グランツ領の街道を、一台の馬車が静かに進む。
かつてこの道を通るとき、王都の使者は人々に怯えられた。
今は違う。
畑を耕す民たちは、汗を拭いながら微笑み、軽く頭を下げて見送る。
馬車の中、アラン王子はその光景を見て、胸の奥が温かくなるのを感じていた。
どこか遠い世界のように思えた北の地が――
今は、最も“生きている”場所に見える。
やがて馬車が止まり、彼はゆっくりと外に降り立った。
以前よりも顔つきは精悍で、動きにも無駄がない。
鍛錬を重ねた者だけが持つ、自然な重心の安定。
館の前、春の光の中に立つひとりの女性。
エリザベート・グランツ。
かつて王都で「悪役令嬢」と呼ばれた彼女は、今、領地の“支柱”として立っている。
アランは一歩近づき、深く息を吸った。
そして、かすかに笑みを浮かべて言う。
「私はまだ、あなたのように強くはなれません。
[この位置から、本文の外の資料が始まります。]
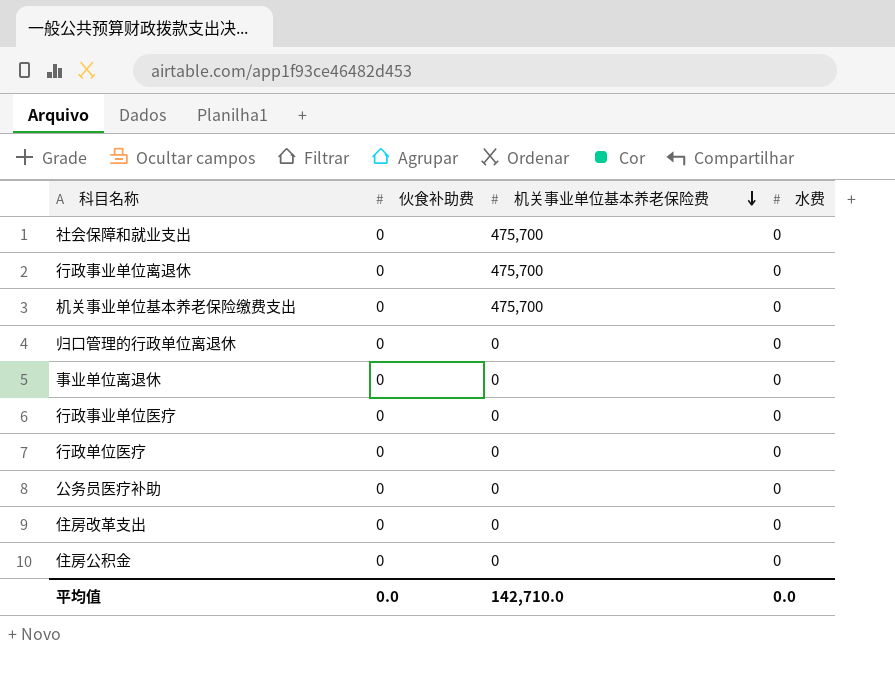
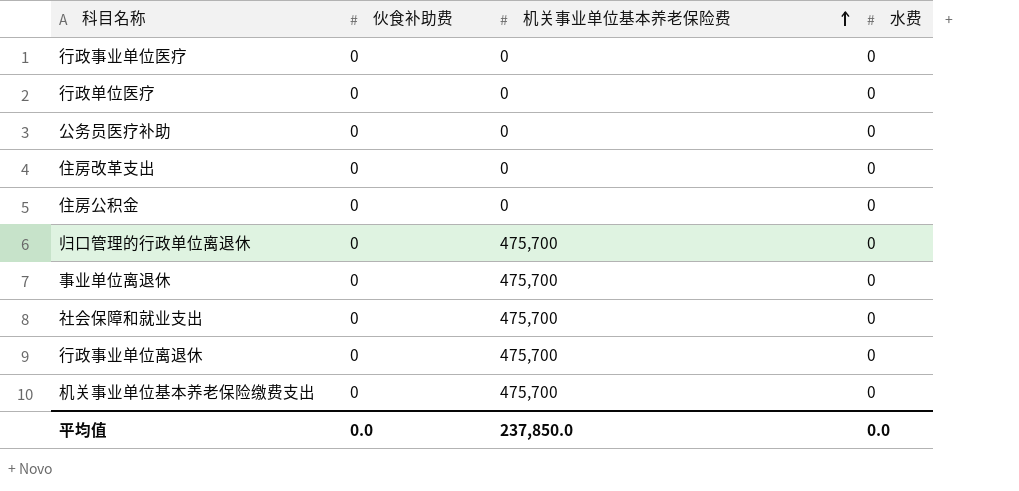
row order: 机关事业单位基本养老保险费 descending -> 机关事业单位基本养老保险费 ascending
归口管理的行政单位离退休 | 机关事业单位基本养老保险费: 0 -> 475,700
事业单位离退休 | 机关事业单位基本养老保险费: 0 -> 475,700
平均值 | 机关事业单位基本养老保险费: 142,710.0 -> 237,850.0

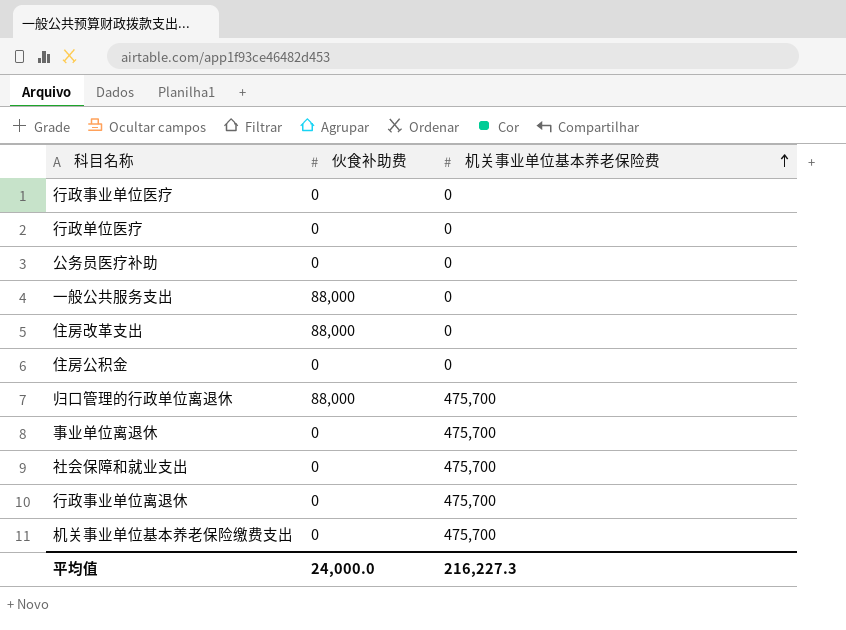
column 水费 | position: 4 -> none
row 一般公共服务支出: none -> 88,000 | 0
住房改革支出 | 伙食补助费: 0 -> 88,000
归口管理的行政单位离退休 | 伙食补助费: 0 -> 88,000
平均值 | 伙食补助费: 0.0 -> 24,000.0
平均值 | 机关事业单位基本养老保险费: 237,850.0 -> 216,227.3

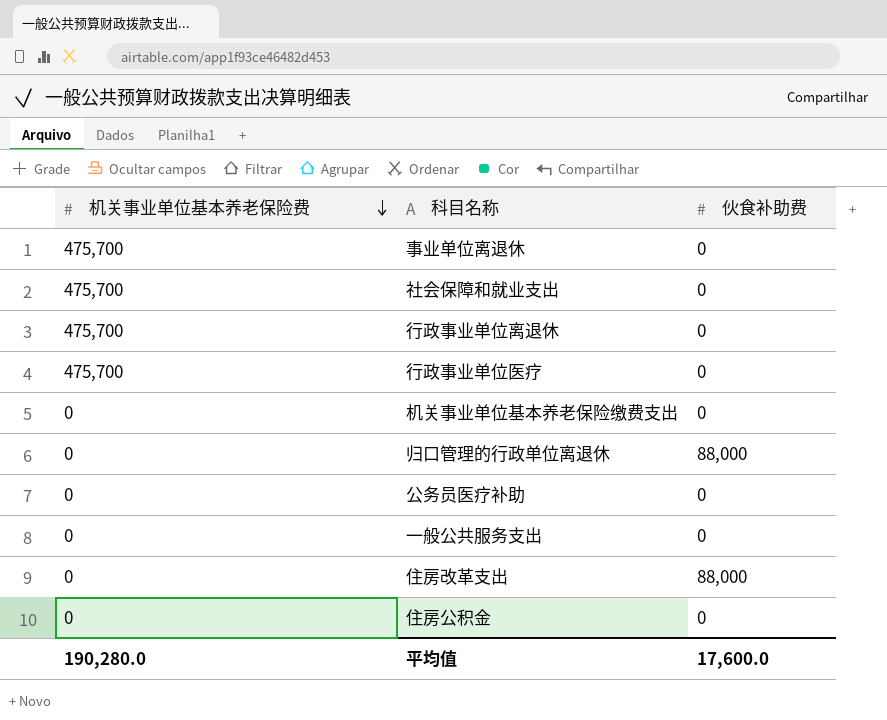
row order: 机关事业单位基本养老保险费 ascending -> 机关事业单位基本养老保险费 descending
column 机关事业单位基本养老保险费 | position: 3 -> 1
row 行政单位医疗: 0 | 0 -> none
行政事业单位医疗 | 机关事业单位基本养老保险费: 0 -> 475,700
机关事业单位基本养老保险缴费支出 | 机关事业单位基本养老保险费: 475,700 -> 0
归口管理的行政单位离退休 | 机关事业单位基本养老保险费: 475,700 -> 0
一般公共服务支出 | 伙食补助费: 88,000 -> 0
平均值 | 机关事业单位基本养老保险费: 216,227.3 -> 190,280.0
平均值 | 伙食补助费: 24,000.0 -> 17,600.0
」
その言葉に、エリザベートも微笑む。
風が彼女の髪を揺らし、頬を撫でた。
「筋肉は、急がずとも育ちます。」
アランは少しうつむき、頷いた。
その顔にはもう、かつての迷いも傲慢もなかった。
ふたりの間に沈黙が落ちる。
しかしそれは、気まずさではなく――
互いが歩んだ歳月への、静かな敬意の沈黙だった。
鳥の声が響く。
エリザベートは背を向け、領地を見渡す。
「王子、あの頃の私たちは、焦っていたのかもしれませんね。」
「ええ。神を探してばかりで、自分の体の声を聞いていなかった。」
微笑み合うふたり。
過去の痛みは、もはや傷ではなく、鍛えられた筋のように彼らを支えていた。